9.3 Writing your own pretty printing rules

9.3 Writing your own pretty printing rules

There is a mechanism for extending the vernacular's printer by adding, in the interactive toplevel, new printing rules. The printing rules are stored into a table and will be recovered at the moment of the printing by the vernacular's printer.

The user can print new constants, tactics and vernacular phrases with his desired syntax. The printing rules for new constants should be written after the definition of the constants. The rules should be outside a section if the user wants them to be exported.

The printing rules corresponding to the heart of the system (primitive tactics, commands and the vernacular language) are defined, respectively, in the files PPTactic.v and PPCommand.v (in the directory src/syntax). These files are automatically loaded in the initial state. The user is not expected to modify these files unless he dislikes the way primitive things are printed, in which case he will have to compile the system after doing the modifications.

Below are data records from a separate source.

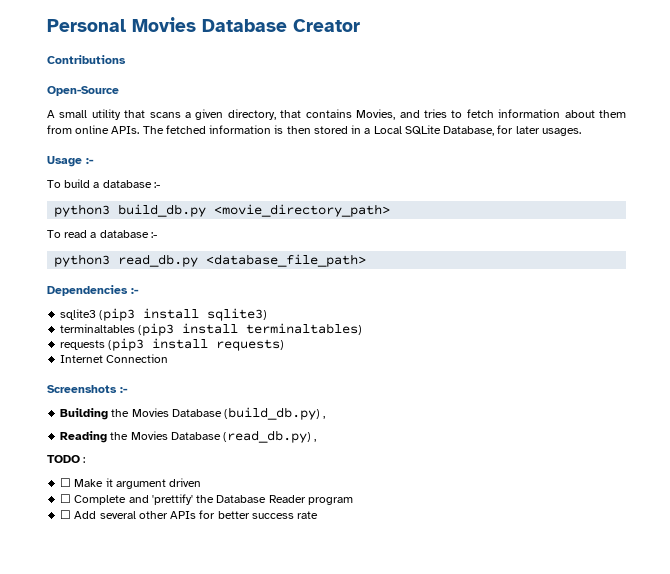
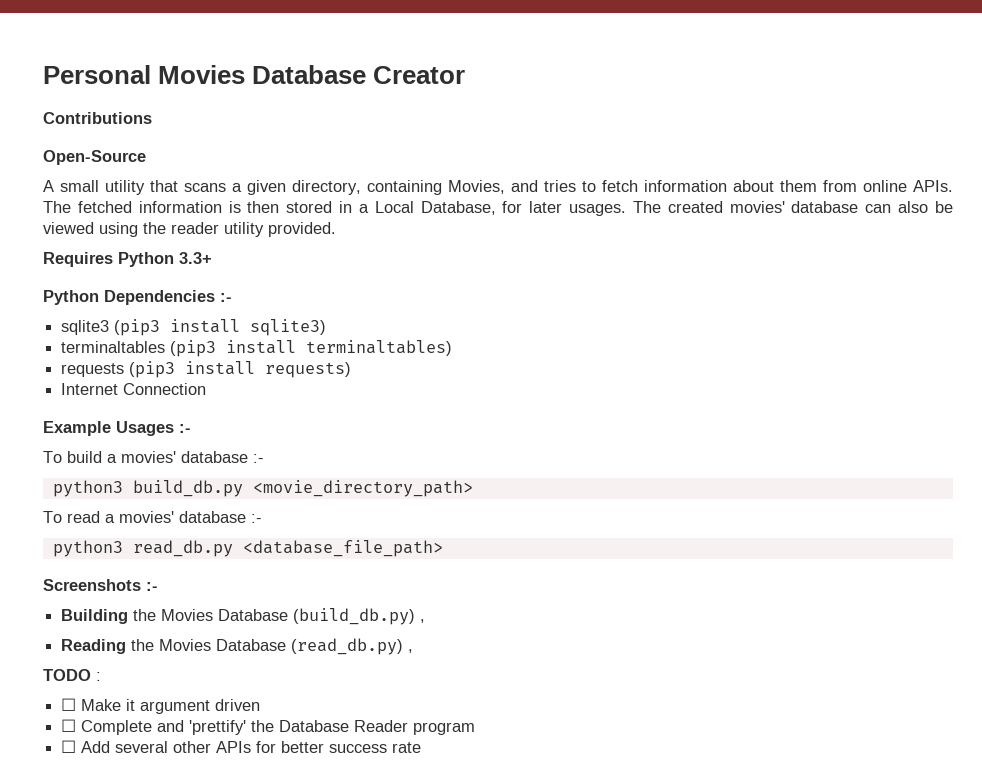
[280,109,352,118] that contains -> [367,180,442,195] containing
[404,125,441,135] SQLite -> (414, 207) none
[47,156,94,167] [47,179,160,188] [54,204,391,217] [47,230,157,238] [54,254,367,267] // Usage :- // To build a database :- // python3 build_db.py <movie_directory_path> // To read a database :- // python3 read_db.py <database_file_path> // -> [632,201,954,213] [43,222,336,237] [43,252,212,267] [43,290,99,305] The created movies' database can also be viewed using the reader utility provided. // Requires Python 3.3+ // Python
(169, 358) none -> [43,421,191,436] [43,451,264,463] [52,480,473,497] [43,511,262,523] [52,540,443,557] // Example Usages :- // To build a movies' database :- // python3 build_db.py <movie_directory_path> // To read a movies' database :- // python3 read_db.py <database_file_path>

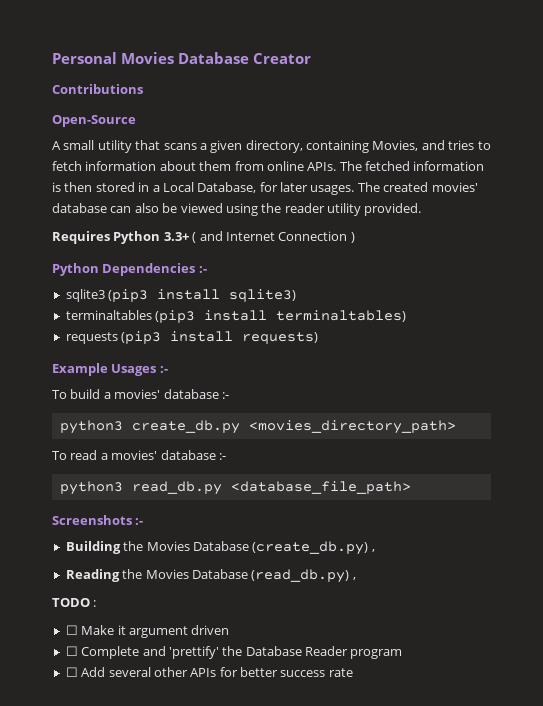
(212, 258) none -> [192,231,355,243] ( and Internet Connection )
[61,383,207,395] // Internet Connection -> (319, 338) none
[132,480,473,497] build_db.py <movie_directory_path> -> [131,420,456,434] create_db.py <movies_directory_path>
[293,608,416,625] (build_db.py) -> [252,541,369,555] (create_db.py)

When the system fails to find a suitable printing rule, a tag #GENTERMappears in the message.

In the following we give some examples showing how to write the printing rules for the non-terminal and terminal symbols of a grammar. We will test them frequently by inspecting the error messages. Then, we give the grammar of printing rules and a description of its semantics.

9.3.1 The Printing Rules

The printing of non terminals

The printing is the inverse process of parsing. While a grammar rule maps an input stream of characters into an AST, a printing rule maps an AST into an output stream of printing orders. So given a certain grammar rule, the printing rule is generally obtained by inverting the grammar rule.

Like grammar rules, it is possible to define several rules at the same time. The exact syntax for complex rules is described in 9.3.2. A simple printing rule is of the form:

Syntax  universe  level  precedence : name  [ pattern ] -> [ printing-orders ].


where :


Example 1: Syntax for user-defined tactics.

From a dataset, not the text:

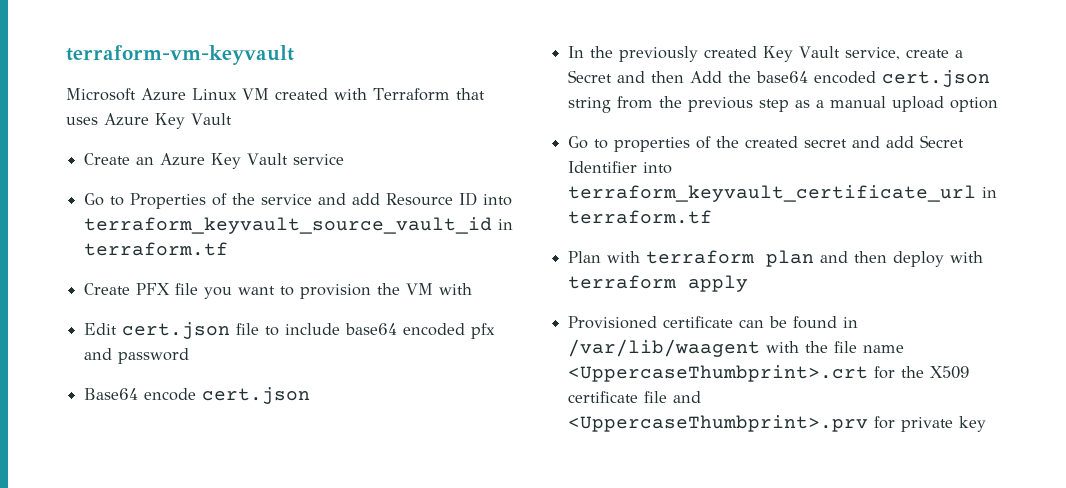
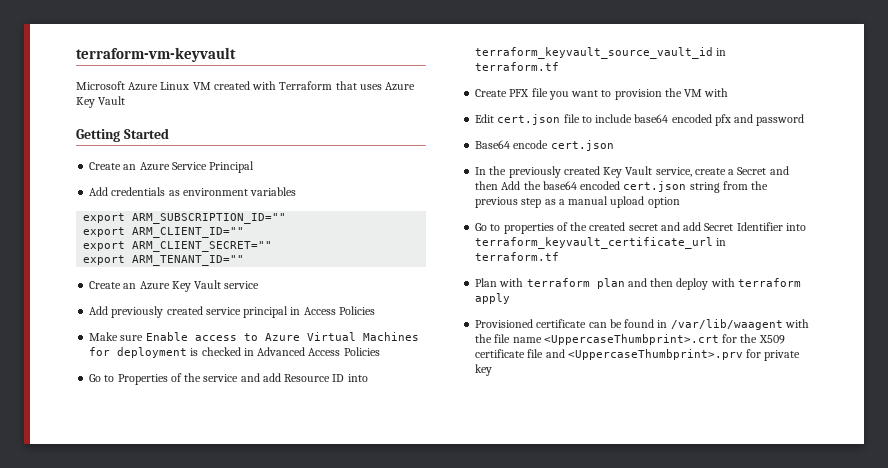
(232, 119) none -> [76,128,169,142] [89,161,255,173] [89,187,297,196] [83,213,287,224] [83,227,245,238] [83,241,273,252] [83,255,245,266] // Getting Started // Create an Azure Service Principal // Add credentials as environment variables // export ARM_SUBSCRIPTION_ID="" // export ARM_CLIENT_ID="" // export ARM_CLIENT_SECRET="" // export ARM_TENANT_ID=""
(345, 159) none -> [89,306,375,318] [89,332,419,341] [89,347,380,358] // Add previously created service principal in Access Policies // Make sure Enable access to Azure Virtual Machines for deployment is checked in Advanced Access Policies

The first usage of the Syntax command might be the printing order for a user-defined tactic:

Coq < Declare ML Module "eqdecide".

Coq < Syntax tactic level 0:
Coq < ComparePP [(Compare $com1 $com2)] ->
Coq < ["Compare" [1 2] $com1 [1 2] $com2].


If such a printing rule is not given, a disgraceful #GENTERM will appear when typing Show Script or Save. For a tactic macro defined by a Tactic Definition command, a printing rule is automatically generated so the user don't have to write one.


Example 2: Defining the syntax for new constants.

Let's define the constant Xor in Coq:

Coq < Definition Xor := [A,B:Prop] A/\~B \/ ~A/\B.


Given this definition, we want to use the syntax of A X B to denote (Xor A B). To do that we give the grammar rule:

Coq < Grammar command command7 :=
Coq < Xor [ command6($c1) "X" command7($c2) ] -> [<<(Xor $c1 $c2)>>].


Note that the operator is associative to the right. Now True X False is well parsed:

Coq < Goal True X False.
1 subgoal
  
  ============================
   (Xor True False)


To have it well printed we extend the printer:

Coq < Syntax constr level 7:
Coq < Pxor [<<(Xor $t1 $t2)>>] -> [ $t1:L " X " $t2:E ].


and now we have the desired syntax:

Coq < Show.
1 subgoal
  
  ============================
   True X False


Let's comment the rule:

Note that while grammar rules are related by the name of non-terminals (such as command6 and command7) printing rules are isolated. The Pxor rule tells how to print an Xor expression but not how to print its subterms. The printer looks up recursively the rules for the values of $t1 and $t2. The selection of the printing rules is strictly determined by the structure of the AST to be printed.

This could have been defined with the Infix command.


Example 3: Forcing to parenthesize a new syntactic construction

You can force to parenthesize a new syntactic construction by fixing the precedence of its printing rule to a number greater than 9. For example a possible printing rule for the Xor connector in the prefix notation would be:

Coq < Syntax constr level 10:
Coq < ex_imp [<<(Xor $t1 $t2)>>] -> [ "X " $t1:L " " $t2:L ].


No explicit parentheses are contained in the rule, nevertheless, when using the connector, the parentheses are automatically written:

Coq < Show.
1 subgoal
  
  ============================
   (X True False)


A precedence higher than 9 ensures that the AST value will be parenthesized by default in either the empty context or if it occurs in a context where the instructions are of the form $t:L or $t:E.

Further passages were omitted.